Police Officer loses everything to raging waters

Despite the loss of her home and all her belongings to a raging river, Constable Kimberly Lewis is grateful that there was no loss of life resulting from Monday’s flash flooding in Georgetown.{{more}}

Lewis, who is stationed at the Biabou Police Station, told Searchlight that she was at work when she received the dreaded call from her mother that their family home was under water.

“All my mother could tell me is that she heard a rumbling and when she awoke she saw water in the house; and that was upstairs.”

The house is a two-storey house.

“That means that the downstairs was completely flooded. Then she took up the kids and then she went out of the house and that’s when she saw the water was as high as the house.”

The officer said that she then received permission to head home, but was slowed down by the many road blocks that she encountered in the form of landslides.

Her determination to get to her family was evident by her decision to walk to Georgetown from New Grounds where she got a ride.

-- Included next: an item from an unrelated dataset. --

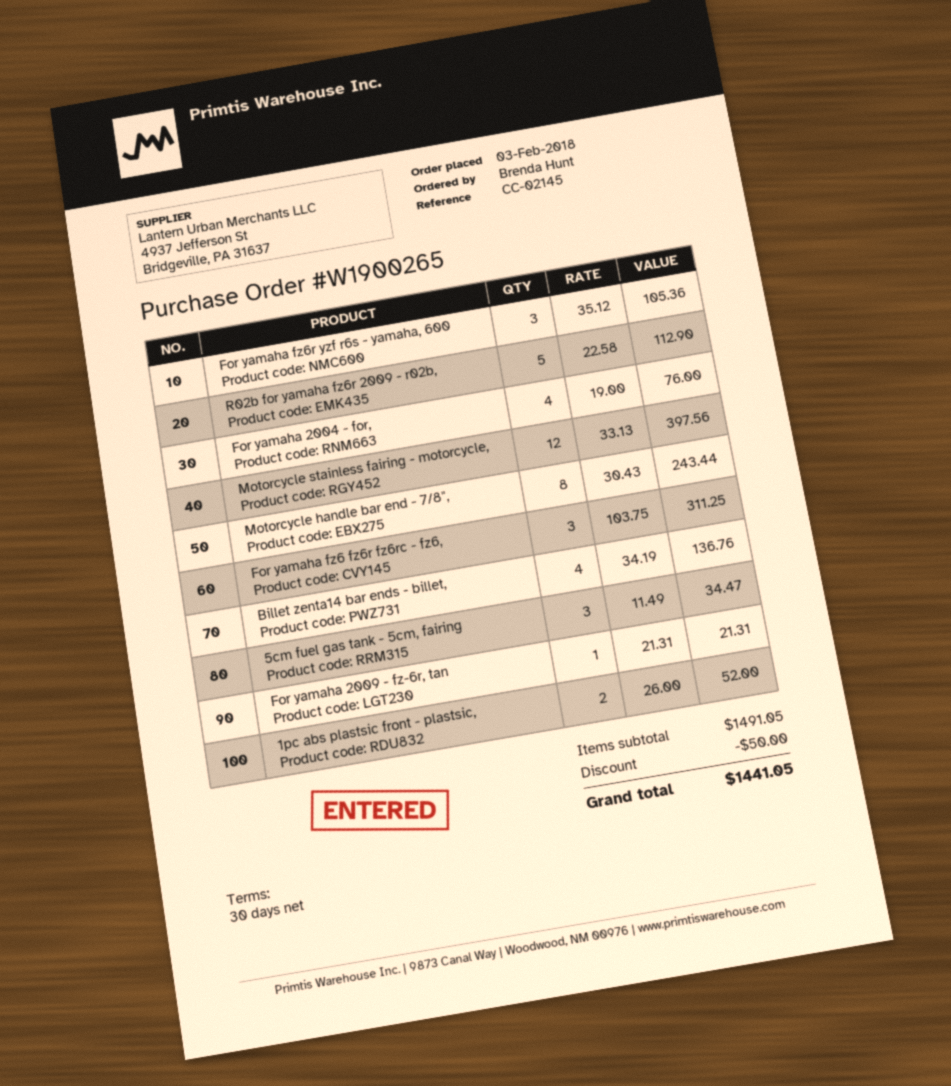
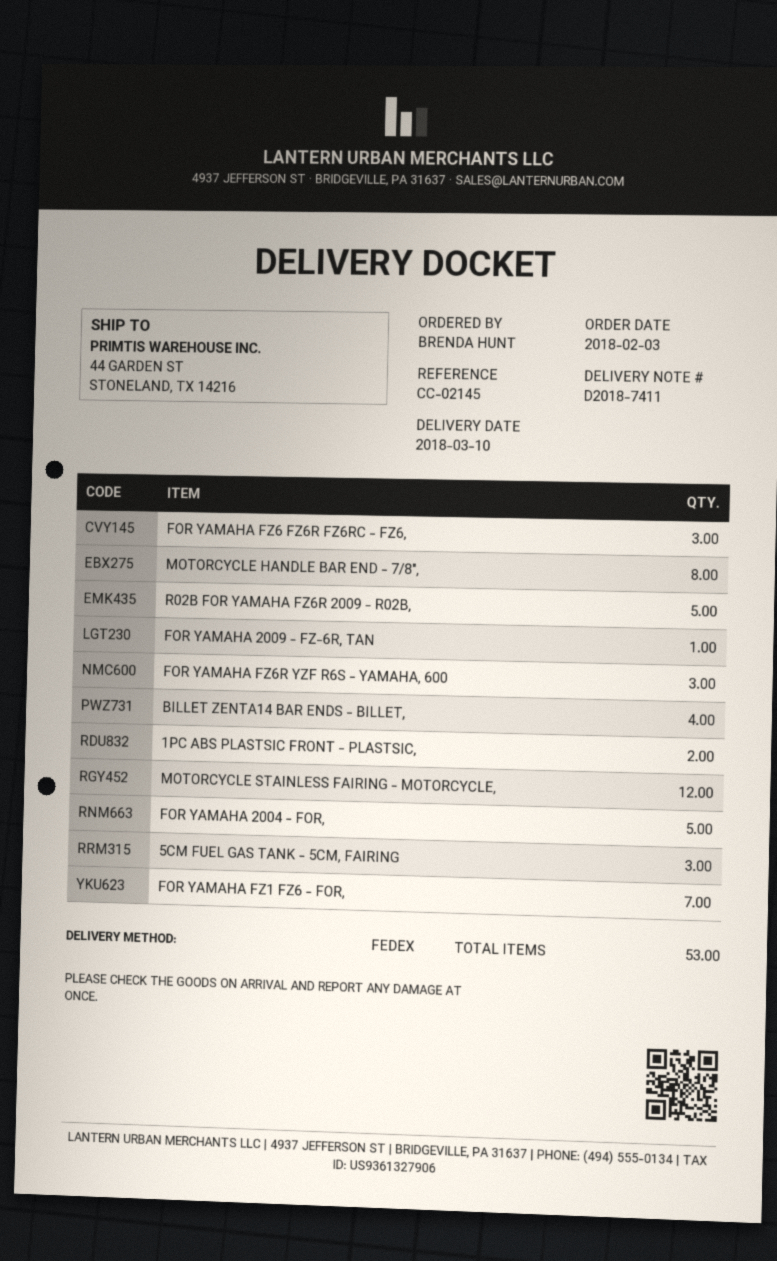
For yamaha 2004 - for,: 4 -> 5
FOR YAMAHA FZ1 FZ6 - FOR,: none -> 7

Upon reaching the blocked Mount Young Bridge, Lewis crossed the river at Black Point beach and made her way to her Langley Park home where she was reunited with family members and tried to salvage items from her home.

When she had completed that task, she proceeded to assist her next door neighbour who had suffered a similar fate..

Lewis said her personal situation could have been worse, since her sister who lives downstairs with her three children was also at work at the time of the flash flood.

“She would have slept downstairs with her kids. The kids were upstairs sleeping. When she is working the children would sleep upstairs…. me and my parents and my other sister and brother live upstairs.”

The officer of five years acknowledged the fact that the home is very close to the edge of the river, but like most residents, believed that the river defenses would have prevented any damage to her home.

As for the future, Lewis said that she is uncertain as to where things will go.

Currently housed at the Langley Park Government School with others who lost their home, she said that the family intends to take it one day at a time and see where the situation goes, and is grateful that no lives are lost.

“We have a roof over our heads, we are being fed, we are waiting for word as to how the future will progress.

“I am grateful that there are no deaths, though many villagers were trapped in their homes. I am thankful; at least they survived.”